Regression analysis is a statistical methodology concerned with relating a variable of interest, which is called the dependent variable and denoted by the symbol y, to a set of independent variables, which are denoted by the symbols \(x_1\), \(x_2\), …, \(x_p\). The dependent and independent variables are also called response and explanatory variables, respectively. The objective is to build a regression model that will enable us to adequately describe, predict, and control the dependent variable on the basis of the independent variables.

### Simple Linear Regression Model

The simple linear regression model is a model with a single explanatory variable \(x\) that has a relationship with a response variable y that is a straight line. This simple linear regression model is

\[y=\beta_{0}+\beta_{1}{x}+\varepsilon \label{1}\]

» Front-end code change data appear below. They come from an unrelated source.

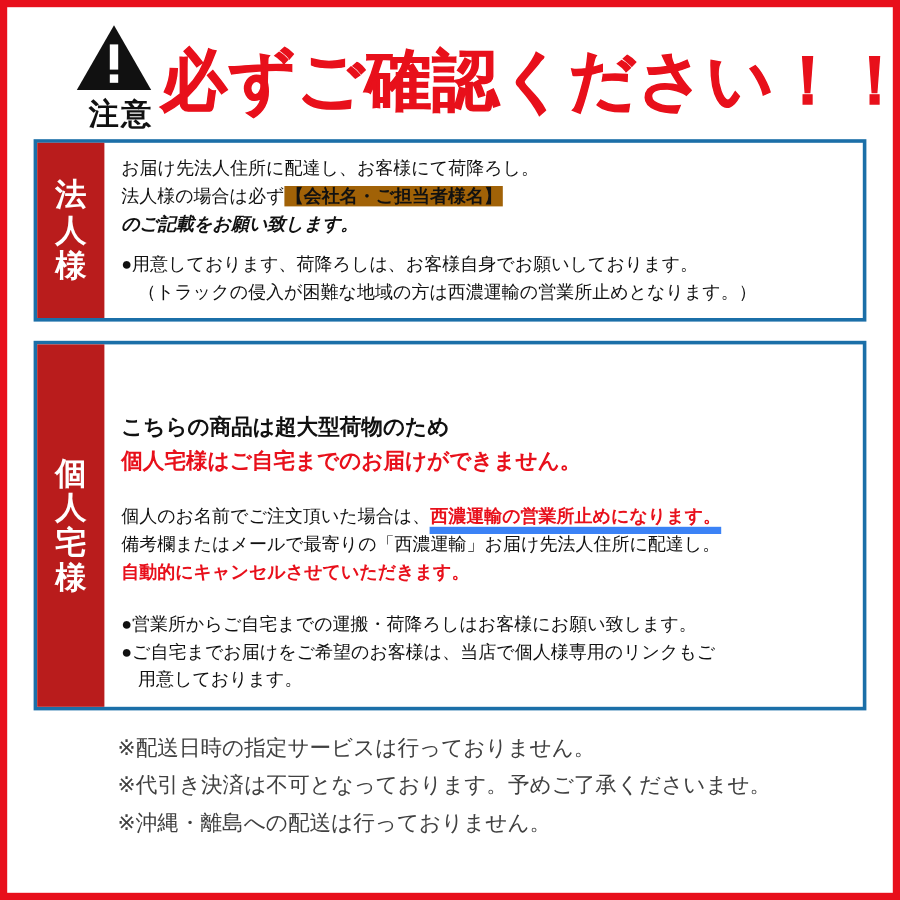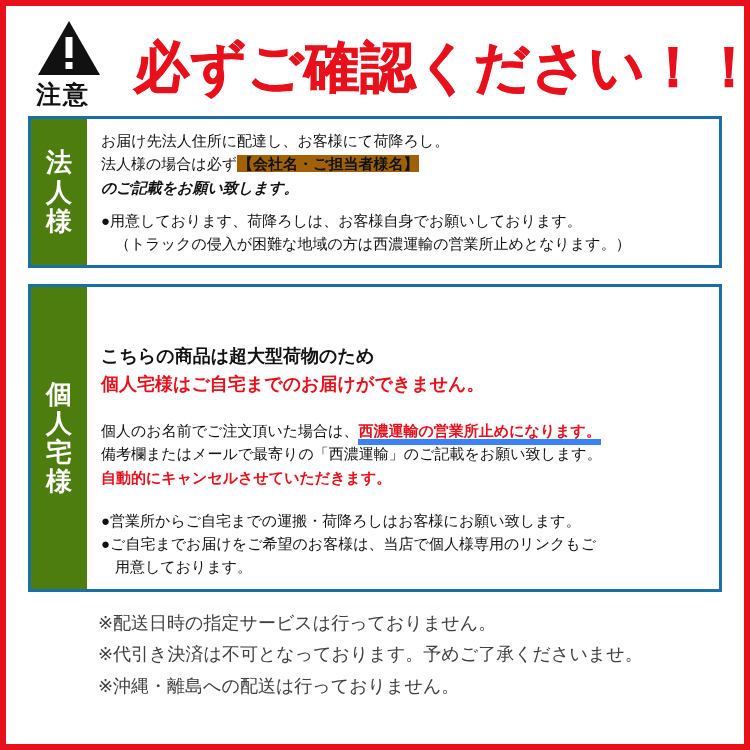"注意" .caution-block { align-items: flex-start -> flex-end }
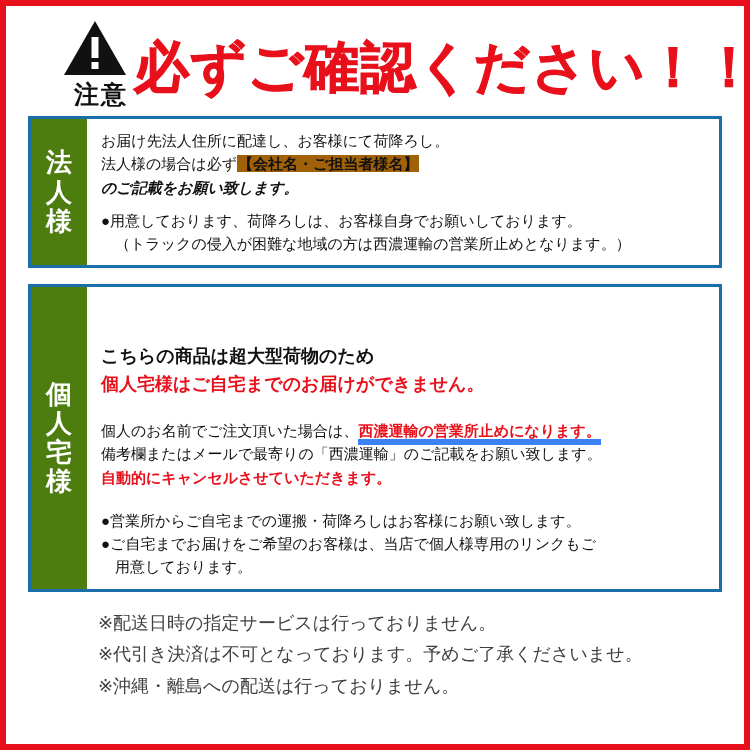"法人様" .side-tab { background: #4d7c0f -> #b91c1c }
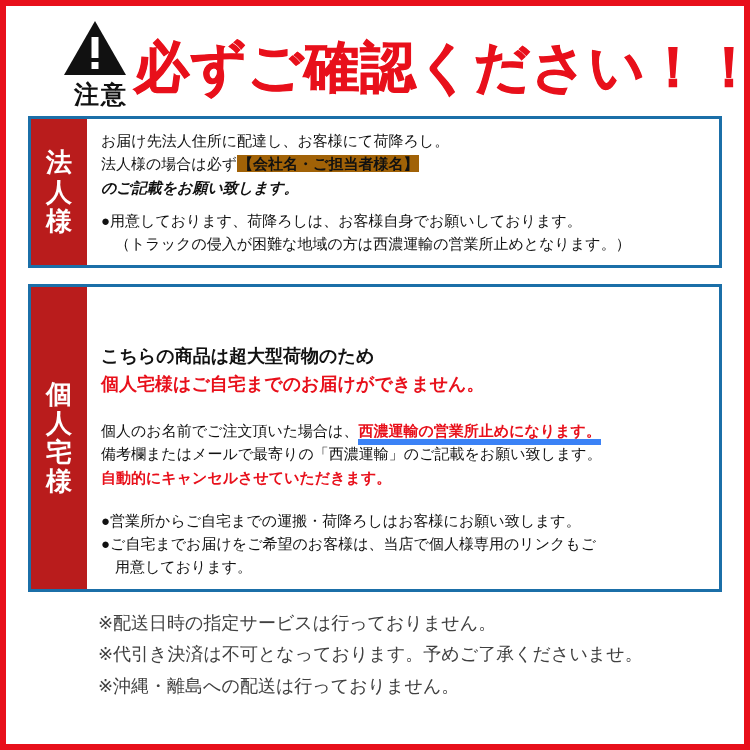"備考欄またはメールで最寄りの「西濃運輸」のご記載をお願い致します。" span { text: のご記載をお願い致します -> お届け先法人住所に配達し }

where the intercept \(β_0\) and the slope \(β_1\) are unknown constants and ε is a random error component. The errors are assumed to have mean zero and unknown variance \(σ^2\). Additionally, we usually assume that the errors are uncorrelated. This means that the value of one error does not depend on the value of any other error.

It is convenient to view the explanatory variable \(x\) as controlled by the data analyst and measured with negligible error, while the response variable \(y\) is a random variable. That is, there is a probability distribution for \(y\) at each possible value for \(x\). The mean of this distribution is

\[E(y|x)=\beta_{0}+\beta_{1}{x}\label{2}\]

and the variance is

\[Var(y|x)=Var(\beta_{0}+\beta_{1}{x}+\varepsilon)=\sigma^2\label{3}\]

Thus, the mean of \(y\) is a linear function of \(x\) although the variance of y does not depend on the value of \(x\). Furthermore, because the errors are uncorrelated, the response variables are also uncorrelated.

The parameters \(β_0\) and \(β_1\) are usually called **regression coefficients**. These coefficients have a simple and often useful interpretation. The slope β1 is the change in the mean of the distribution of y produced by a unit change in \(x\). If the range of data on x includes \(x=0\), then the intercept \(β_0\) is the mean of the distribution of the response variable \(y\) when \(x=0\). If the range of \(x\) does not include zero, then \(β_0\) has no practical interpretation.

#### Least-squares estimation of the parameters

The method of least squares is used to estimate \(β_0\) and \(β_1\). That is, \(β_0\) and \(β_1\) will be estimated so that the sum of the squares of the differences between the observations y_{i} and the straight line is a minimum. Equation \ref{1} can be written as

\[y_{i}=\beta_{0}+\beta_{1}x_{i}+\varepsilon_{i}, \;\;\; i=1, 2,..., n\label{4}\]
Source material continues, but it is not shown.